Van Lente's high-profile superhero projects come on the heels of his success in the indie comics world with the quirky "Action Philosophers!" A collaboration with artist Ryan Dunlavey, "Action Philosophers!" tells the lives and thoughts of history's A-list brain trust in a hip and humorous comic book fashion. They're not, as many people would suspect from the title, a super-hero team, fighting crime or anything like that. They're actual philosophers, and the series depicts their actual lives and their actual philosophies.
"AP!" wrapped up last week with issue #9, and CBR News sat down with Van Lente to get his final thoughts on the cult-favorite project, and some updates on his work at Marvel Comics and his new project, "Comic Book Comics."
The end of the series is the culmination of a lot of work for you and Ryan. How does that feel?
It doesn't really feel like an ending just because we have literally not stopped producing comics. We're just moving to a different subject. It's a strange feeling. The books are supposed to be delivered from the printers later this week so maybe I'll feel different once I actually crack open the box and have the last issue in my hand. As of right now, it doesn't feel like anything I have to admit. In part because we made the decision last Fall. So I've had a while to get over it. And we've had the death threats and the talking fans down off the ledge ever since the announcement to keep us busy.
You're joking, surely?
No, I think that's kind of standard when anything ends. There's always that sort of range of reactions from its fan base, from grief to anger to denial to acceptance.

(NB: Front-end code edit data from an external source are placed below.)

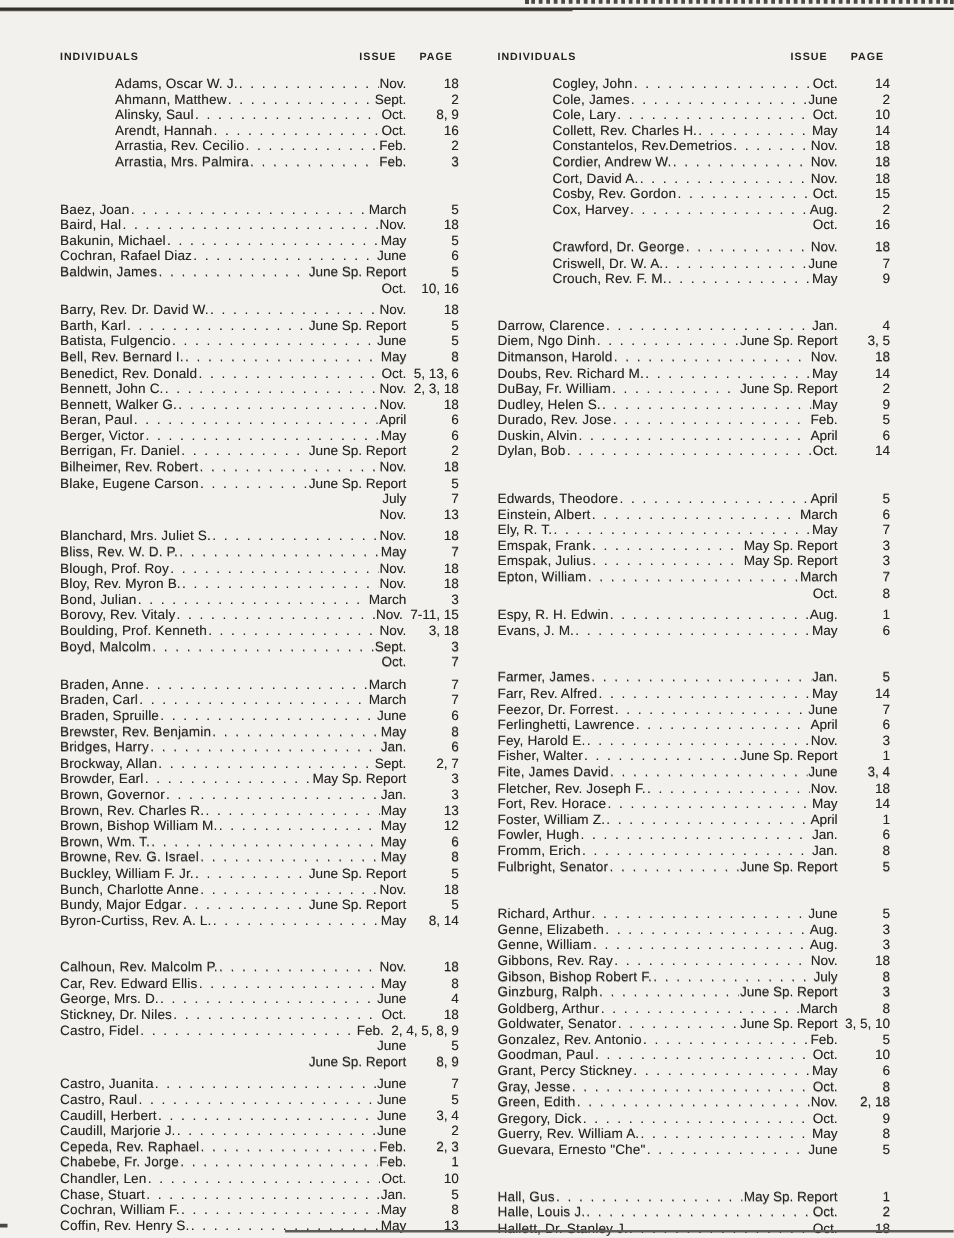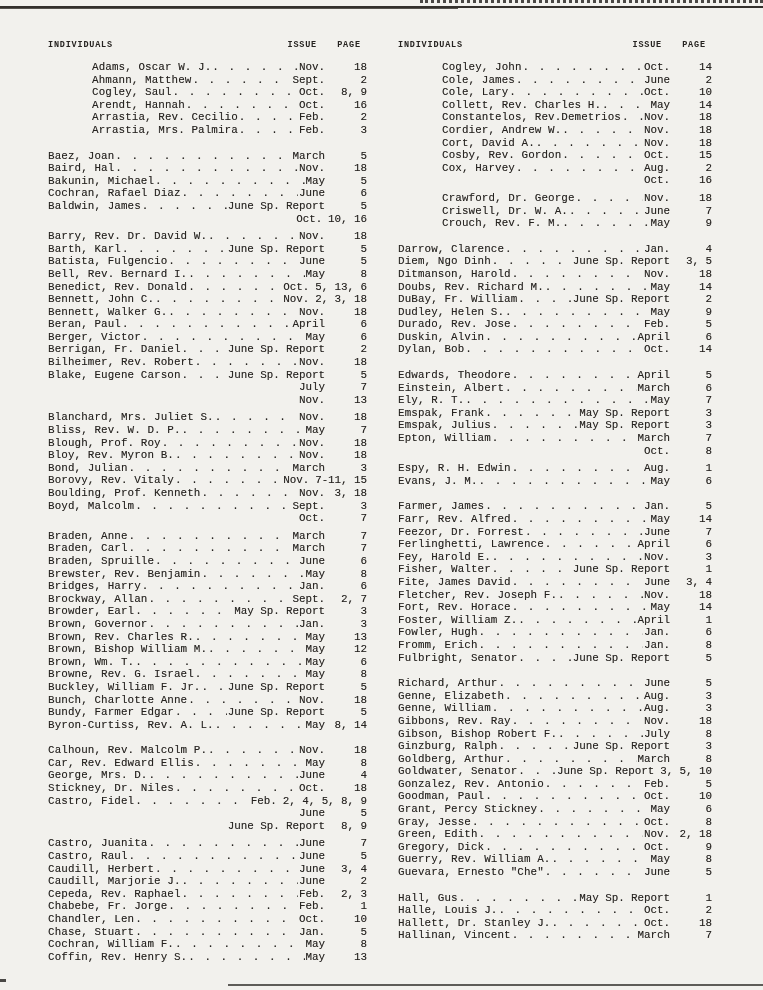"INDIVIDUALS" .page { font-family: Liberation Mono, monospace -> Liberation Sans, sans-serif }
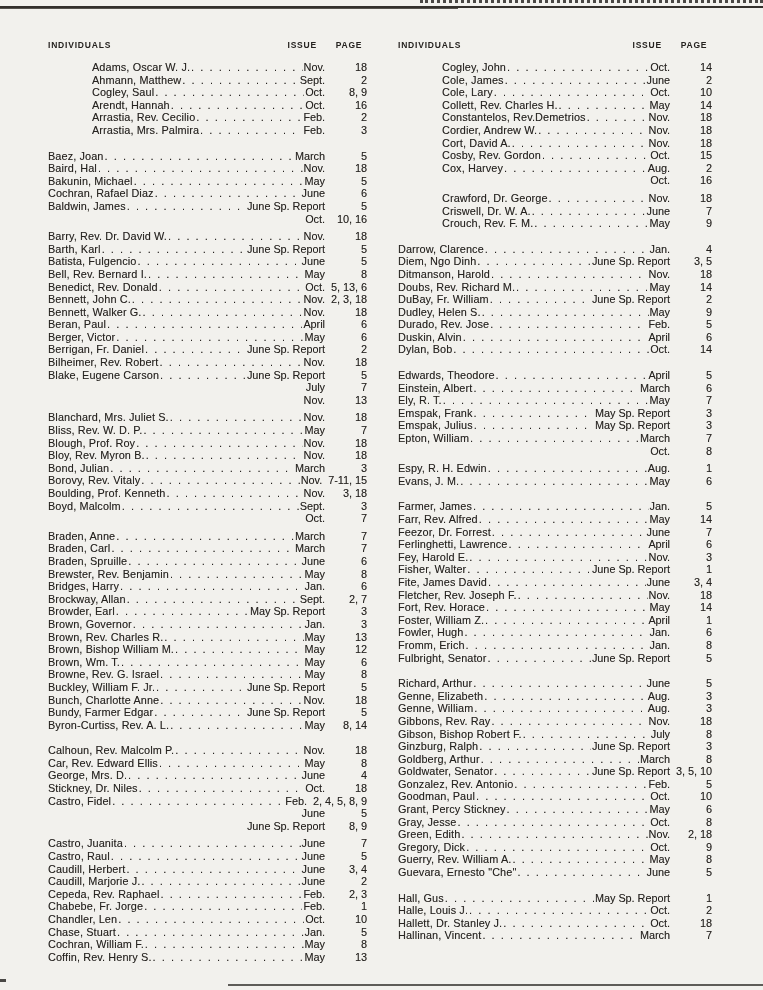"Cogley, Saul" span.name { text: Cogley -> Alinsky }
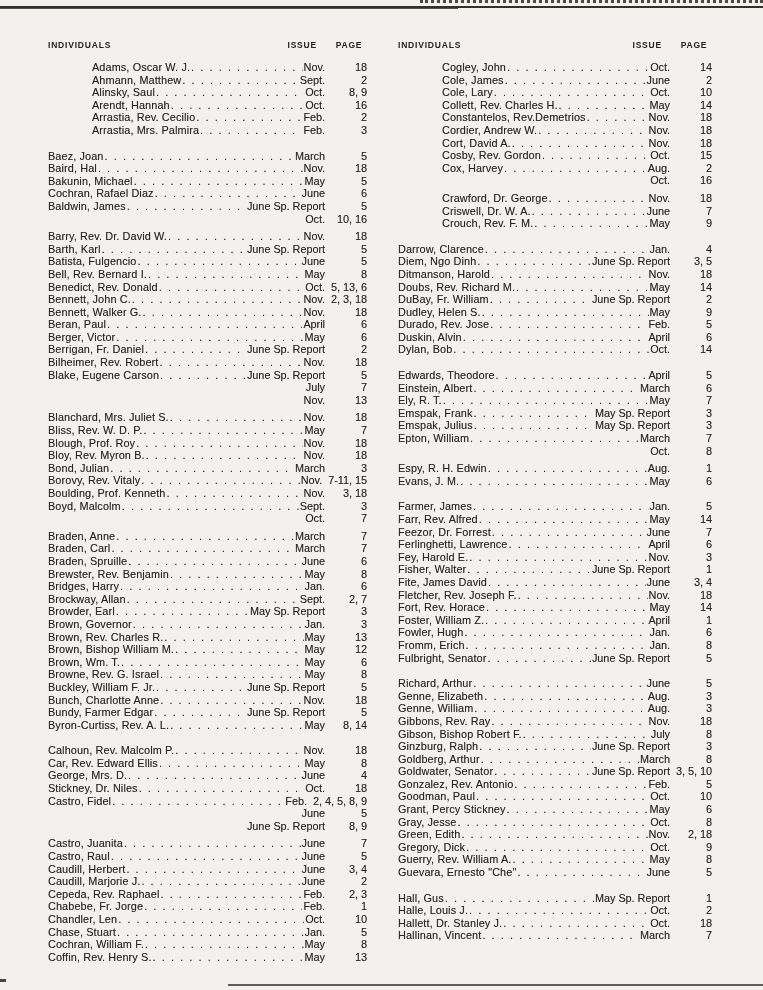"Baez, Joan" .group { margin-top: 13px -> 25px }
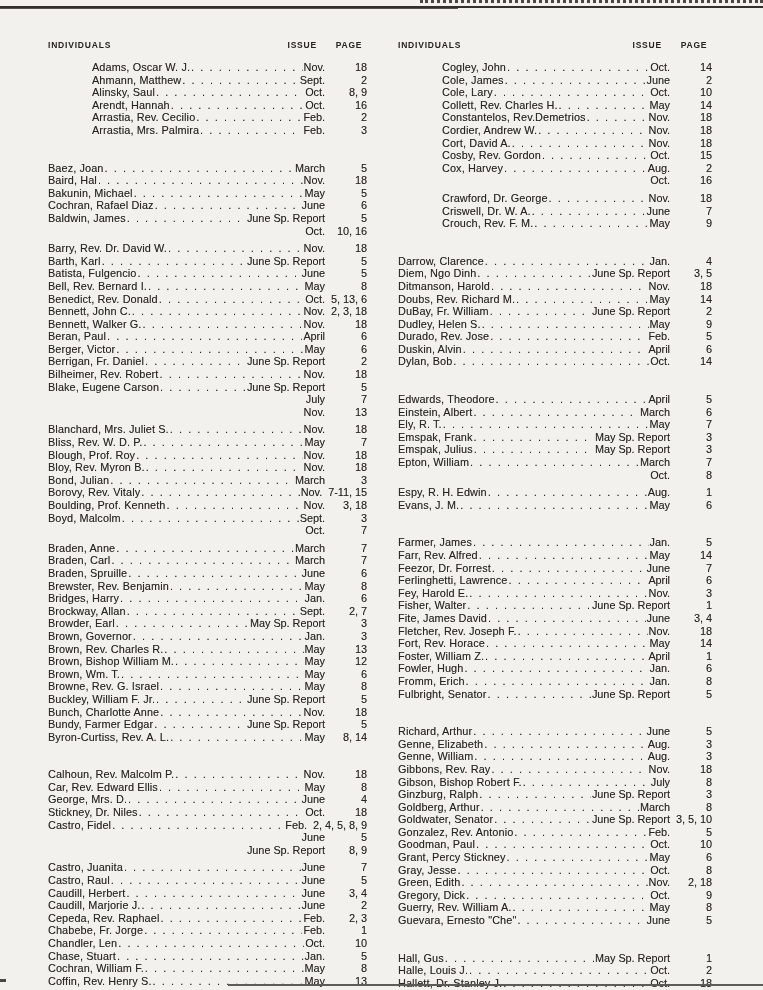"Bundy, Farmer Edgar" span.name { text: Farmer -> Major }
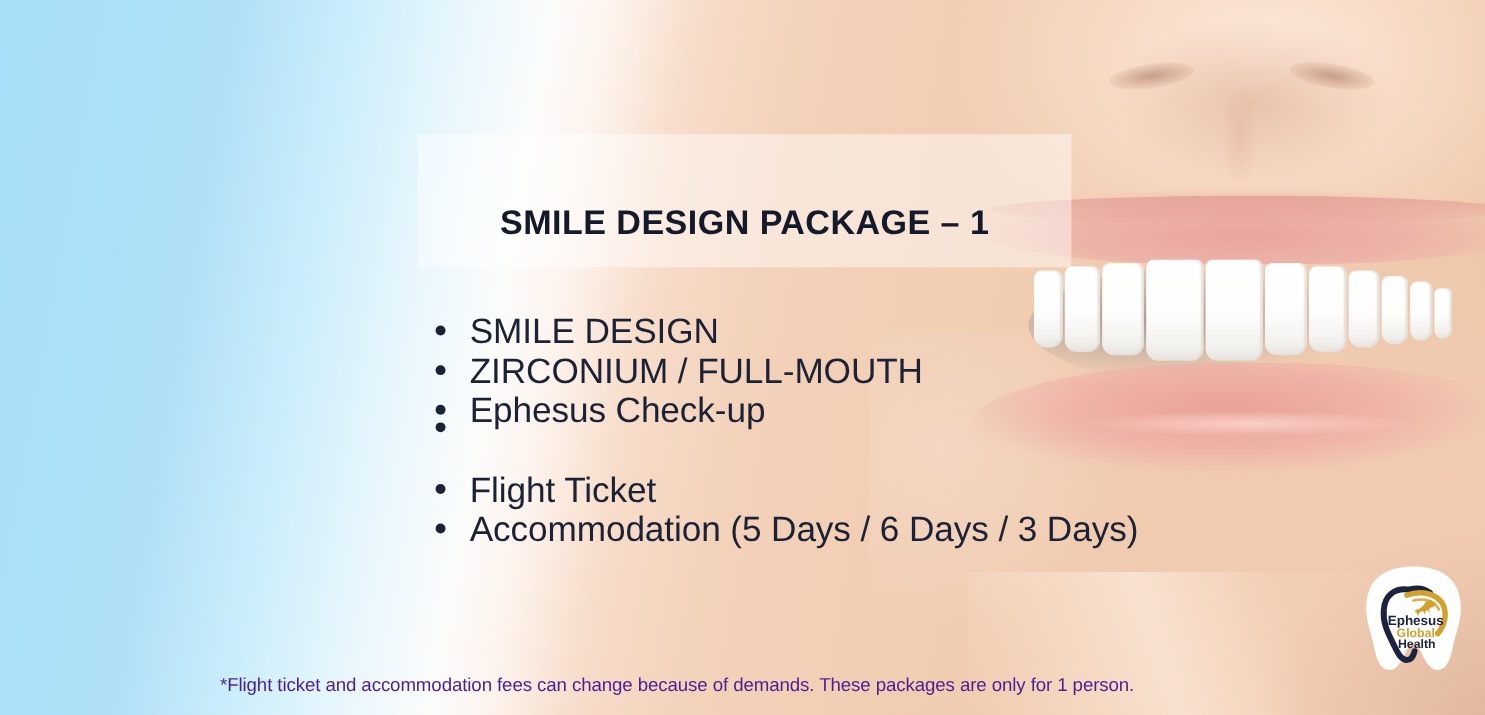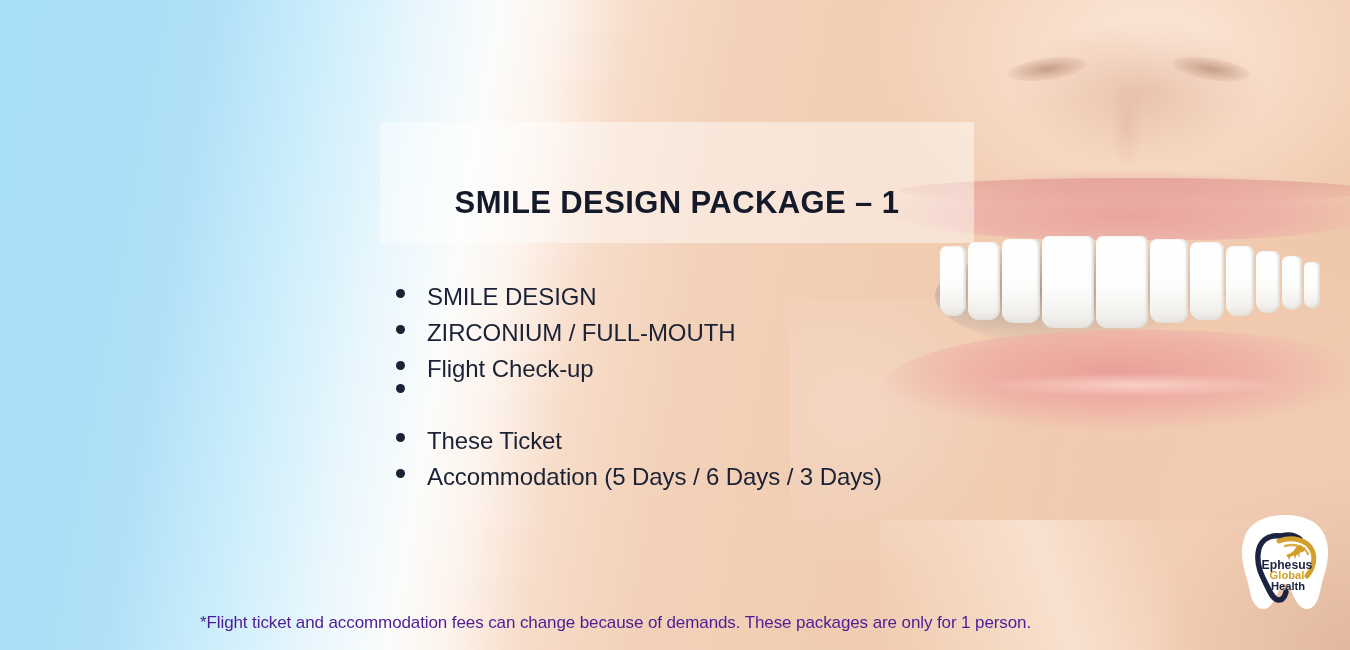"SMILE DESIGN" .feature-item { font-size: 24px -> 32px }
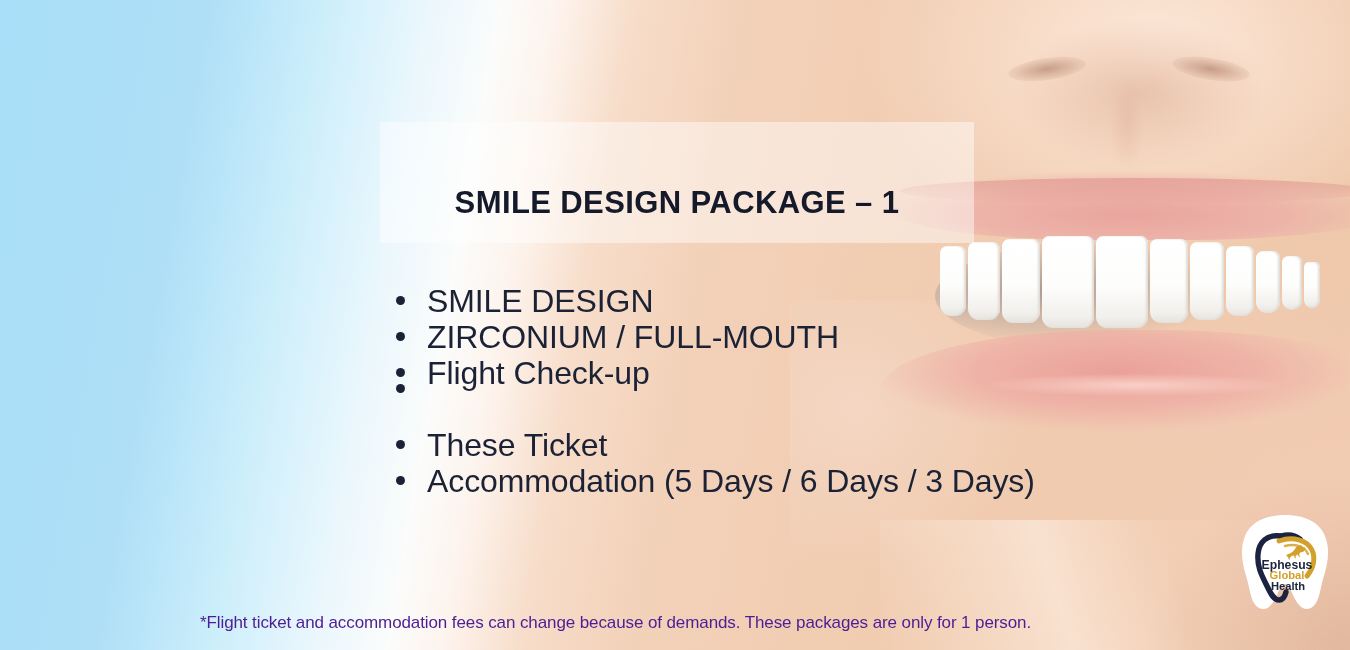"Flight Check-up" span { text: Flight -> Ephesus }
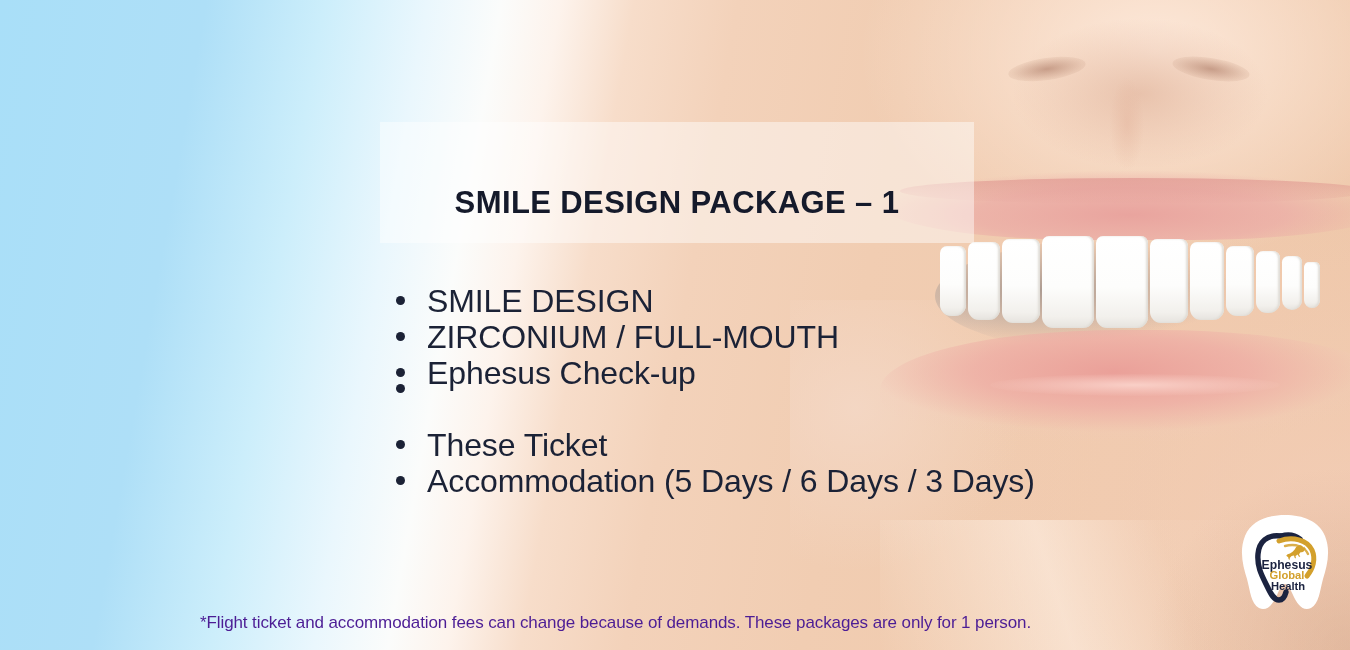"These Ticket" span { text: These -> Flight }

How did "Action Philosphers!" come about? You have an interesting secret origin story.
It came about because Ryan wanted to be in the "Small Press Expo Anthology" one year. SPX is a pretty well known, small press convention in the Washington, D.C. area. They used to do an anthology every year benefiting the Comic Book Legal Defense Fund. The theme this particular year was biographies and Ryan actually wanted my wife to write him a story at first because she's a playwright! So I was kind of like, "Dude, I write comics, what are you doing?" Anyway, I used to create indie comics with another friend of Ryan and myself, Steve Ellis.
What we would do is go to SPX with mini-comics that were basically parodies of other comics.
One of which was a Lovecraft-Cthulhu mini-comic; a Christian pitch on the Cthulhu Mythos.
That's the most famous one. The two things I get the most fan mail about are "Action Philosophers!" and the Cthulhu thing, which is unfortunate because the Cthulhu thing is free and it makes me no money, but that's okay! Go to FredVanLente.com and check out Online Comics and you'll find "The Cthulhu Tract."
And the year before, Steve and I had done another comic called "Right-Wing" which was like a parody on the conservative mindset. It was sort of like, "What if Rush Limbaugh wrote a superhero comic?" So it's this very right wing, reactionary kind of social conservatism. And you should just see the scary fanmail I still get from that. A lot of people out there don't understand this joke. I tend to get a lot of e-mails like, "Can you do more Right-Wing comics so we can sell them at our Young Republicans meeting?"
So I was actually parodying the literal forms that comics take more than the subjects themselves. So we had the religious tract pamphlet, the mainstream American superhero comic, and one of the type of comics I hadn't yet had a chance to parody were the comics that used to get bundled in one those He-Man type, "Masters of the Universe" action figures, explaining the characters. So since the theme that year was biography, I said, "Wouldn't it be funny if there were philosopher action figures and this is the comic book that game with your philosopher?" Hence, the name – "Action Philosophers!"
So we did that and SPX promptly rejected the story.
But you then took it to three other places?
Well, more than three unfortunately. The second thing to happen was a start-up newspaper named Prophecy commissioned new "Action Philosophers!" stories from us. This was supposed to be like one of those free newspapers like The Onion that get distributed in coffee shops. Ryan had heard of the paper so he submitted the story, and it turned out the Editor was a former philosophy major. So that's when we did the Bodiharma and Plato stories. Ryan had just started on the Jefferson story when we got word the paper lost its funding. So we were now stuck with 32 pages of comics and nowhere to publish them.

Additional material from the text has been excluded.